Problem details: An exact transcription of all the data is required, with every image removed.
__________
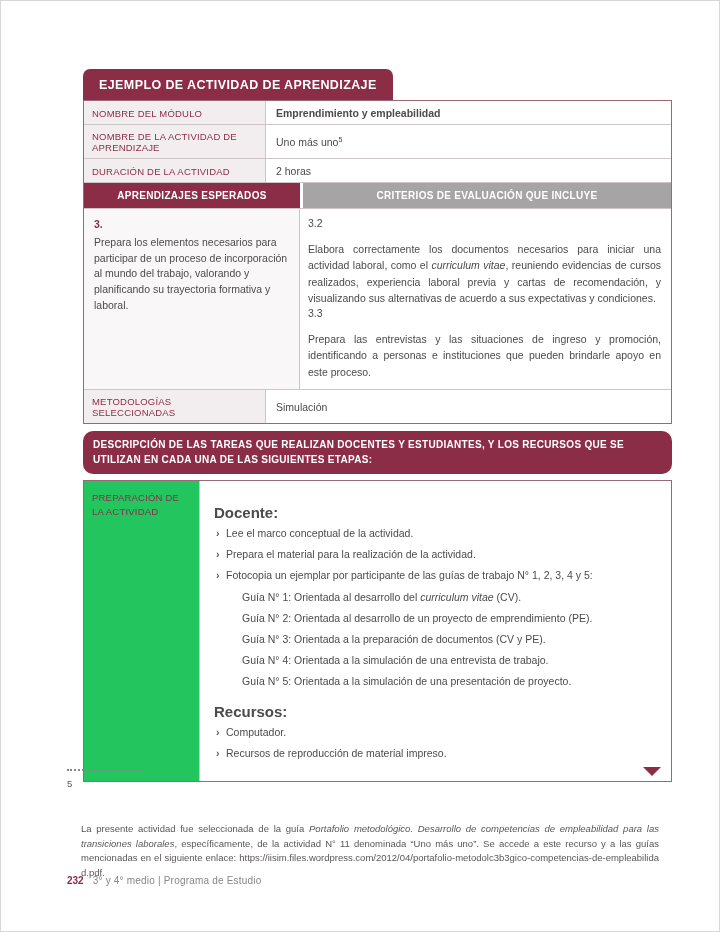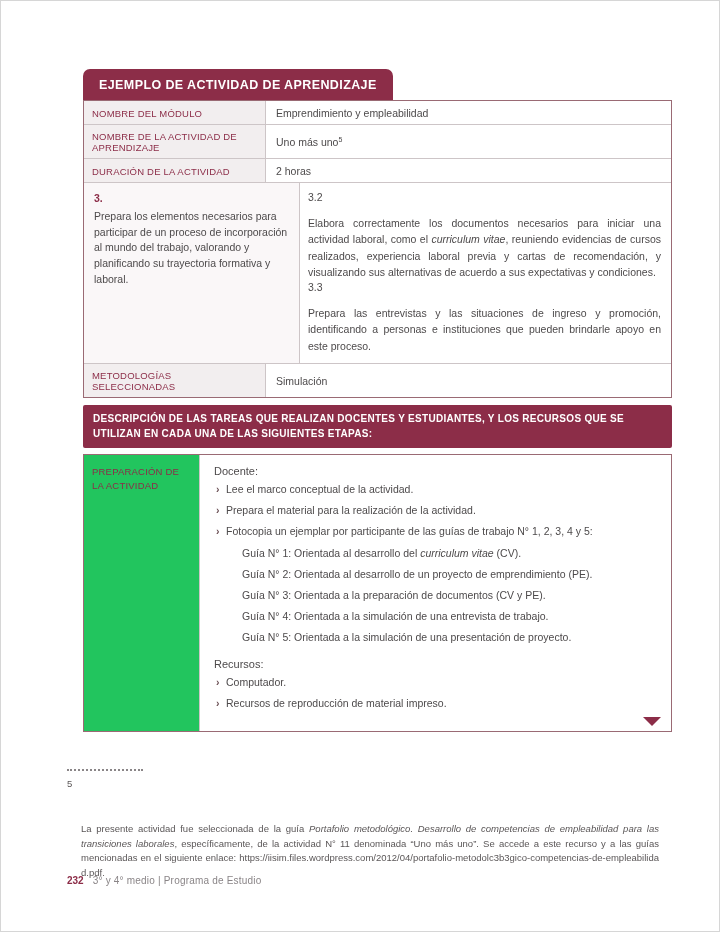--- a/index.html
+++ b/index.html
@@ -46,21 +46,21 @@
     padding: 6px 8px 5px 8px;
     border-right: 1px solid #CDC5C7;
     display: flex; align-items: center;
   }
   .cell-value {
     flex: 1;
     font-size: 10.5px;
     padding: 6px 10px 5px 10px;
     display: flex; align-items: center;
   }
-  .bold { font-weight: normal; }
+  .bold { font-weight: bold; }
   sup { font-size: 7px; vertical-align: super; line-height: 0; }
 
   
   .hdr-left {
     width: 216px;
     background: #8C2D48;
     color: #ffffff;
     font-size: 10px;
     font-weight: bold;
     letter-spacing: 0.3px;
@@ -96,21 +96,21 @@
   
   .desc-banner {
     margin-top: 7px;
     background: #8C2D48;
     color: #ffffff;
     font-size: 10px;
     font-weight: bold;
     letter-spacing: 0.3px;
     line-height: 1.55;
     padding: 6px 12px 6px 10px;
-    border-radius: 2px;
+    border-radius: 10px;
   }
 
   
   .prep-tbl {
     margin-top: 6px;
     border: 1px solid #9A6A74;
     display: flex;
     position: relative;
     min-height: 222px;
   }
@@ -119,21 +119,21 @@
     flex: 0 0 116px;
     background: #22c55e;
     color: #8C2D48;
     font-size: 9.5px;
     line-height: 1.5;
     letter-spacing: 0.2px;
     padding: 10px 8px;
     border-right: 1px solid #CDC5C7;
   }
   .prep-right { flex: 1; padding: 10px 14px 14px 14px; font-size: 10.5px; }
-  .sub-heading { font-weight: normal; font-size: 11px; margin-bottom: 5px; }
+  .sub-heading { font-weight: bold; font-size: 15px; margin-bottom: 5px; margin-top: 13px; }
   .bullet-line { display: flex; margin: 0 0 6px 2px; line-height: 1.45; }
   .bullet-glyph { color: #6d5257; width: 10px; flex: 0 0 10px; font-weight: bold; }
   .guide-line { margin: 0 0 6px 28px; line-height: 1.45; }
   .recursos-block { margin-top: 12px; }
   .continue-arrow {
     position: absolute;
     right: 10px;
     bottom: 5px;
     width: 0; height: 0;
     border-left: 9px solid transparent;
@@ -176,20 +176,24 @@
         <div class="cell-label">NOMBRE DE LA ACTIVIDAD DE APRENDIZAJE</div>
         <div class="cell-value">
           <span><span>Uno más uno</span><sup>5</sup></span>
         </div>
       </div>
       <div class="trow">
         <div class="cell-label">DURACIÓN DE LA ACTIVIDAD</div>
         <div class="cell-value">2 horas</div>
       </div>
 
+      <div class="trow">
+        <div class="hdr-left">APRENDIZAJES ESPERADOS</div>
+        <div class="hdr-right">CRITERIOS DE EVALUACIÓN QUE INCLUYE</div>
+      </div>
 
       <div class="trow">
         <div class="oa-cell">
           <span class="oa-num">3.</span>
           <span>Prepara los elementos necesarios para participar de un proceso de incorporación al mundo del trabajo, valorando y planificando su trayectoria formativa y laboral.</span>
         </div>
         <div class="crit-cell">
           <div class="crit-item">
             <div class="crit-num">3.2</div>
             <div class="crit-text"><span>Elabora correctamente los documentos necesarios para iniciar una actividad laboral, como el </span><i>curriculum vitae</i><span>, reuniendo evidencias de cursos realizados, experiencia laboral previa y cartas de recomendación, y visualizando sus alternativas de acuerdo a sus expectativas y condiciones.</span></div>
__________
Solution:
--- a/index.html
+++ b/index.html
@@ -46,21 +46,21 @@
     padding: 6px 8px 5px 8px;
     border-right: 1px solid #CDC5C7;
     display: flex; align-items: center;
   }
   .cell-value {
     flex: 1;
     font-size: 10.5px;
     padding: 6px 10px 5px 10px;
     display: flex; align-items: center;
   }
-  .bold { font-weight: normal; }
+  .bold { font-weight: bold; }
   sup { font-size: 7px; vertical-align: super; line-height: 0; }
 
   
   .hdr-left {
     width: 216px;
     background: #8C2D48;
     color: #ffffff;
     font-size: 10px;
     font-weight: bold;
     letter-spacing: 0.3px;
@@ -96,21 +96,21 @@
   
   .desc-banner {
     margin-top: 7px;
     background: #8C2D48;
     color: #ffffff;
     font-size: 10px;
     font-weight: bold;
     letter-spacing: 0.3px;
     line-height: 1.55;
     padding: 6px 12px 6px 10px;
-    border-radius: 2px;
+    border-radius: 10px;
   }
 
   
   .prep-tbl {
     margin-top: 6px;
     border: 1px solid #9A6A74;
     display: flex;
     position: relative;
     min-height: 222px;
   }
@@ -119,21 +119,21 @@
     flex: 0 0 116px;
     background: #22c55e;
     color: #8C2D48;
     font-size: 9.5px;
     line-height: 1.5;
     letter-spacing: 0.2px;
     padding: 10px 8px;
     border-right: 1px solid #CDC5C7;
   }
   .prep-right { flex: 1; padding: 10px 14px 14px 14px; font-size: 10.5px; }
-  .sub-heading { font-weight: normal; font-size: 11px; margin-bottom: 5px; }
+  .sub-heading { font-weight: bold; font-size: 15px; margin-bottom: 5px; margin-top: 13px; }
   .bullet-line { display: flex; margin: 0 0 6px 2px; line-height: 1.45; }
   .bullet-glyph { color: #6d5257; width: 10px; flex: 0 0 10px; font-weight: bold; }
   .guide-line { margin: 0 0 6px 28px; line-height: 1.45; }
   .recursos-block { margin-top: 12px; }
   .continue-arrow {
     position: absolute;
     right: 10px;
     bottom: 5px;
     width: 0; height: 0;
     border-left: 9px solid transparent;
@@ -176,20 +176,24 @@
         <div class="cell-label">NOMBRE DE LA ACTIVIDAD DE APRENDIZAJE</div>
         <div class="cell-value">
           <span><span>Uno más uno</span><sup>5</sup></span>
         </div>
       </div>
       <div class="trow">
         <div class="cell-label">DURACIÓN DE LA ACTIVIDAD</div>
         <div class="cell-value">2 horas</div>
       </div>
 
+      <div class="trow">
+        <div class="hdr-left">APRENDIZAJES ESPERADOS</div>
+        <div class="hdr-right">CRITERIOS DE EVALUACIÓN QUE INCLUYE</div>
+      </div>
 
       <div class="trow">
         <div class="oa-cell">
           <span class="oa-num">3.</span>
           <span>Prepara los elementos necesarios para participar de un proceso de incorporación al mundo del trabajo, valorando y planificando su trayectoria formativa y laboral.</span>
         </div>
         <div class="crit-cell">
           <div class="crit-item">
             <div class="crit-num">3.2</div>
             <div class="crit-text"><span>Elabora correctamente los documentos necesarios para iniciar una actividad laboral, como el </span><i>curriculum vitae</i><span>, reuniendo evidencias de cursos realizados, experiencia laboral previa y cartas de recomendación, y visualizando sus alternativas de acuerdo a sus expectativas y condiciones.</span></div>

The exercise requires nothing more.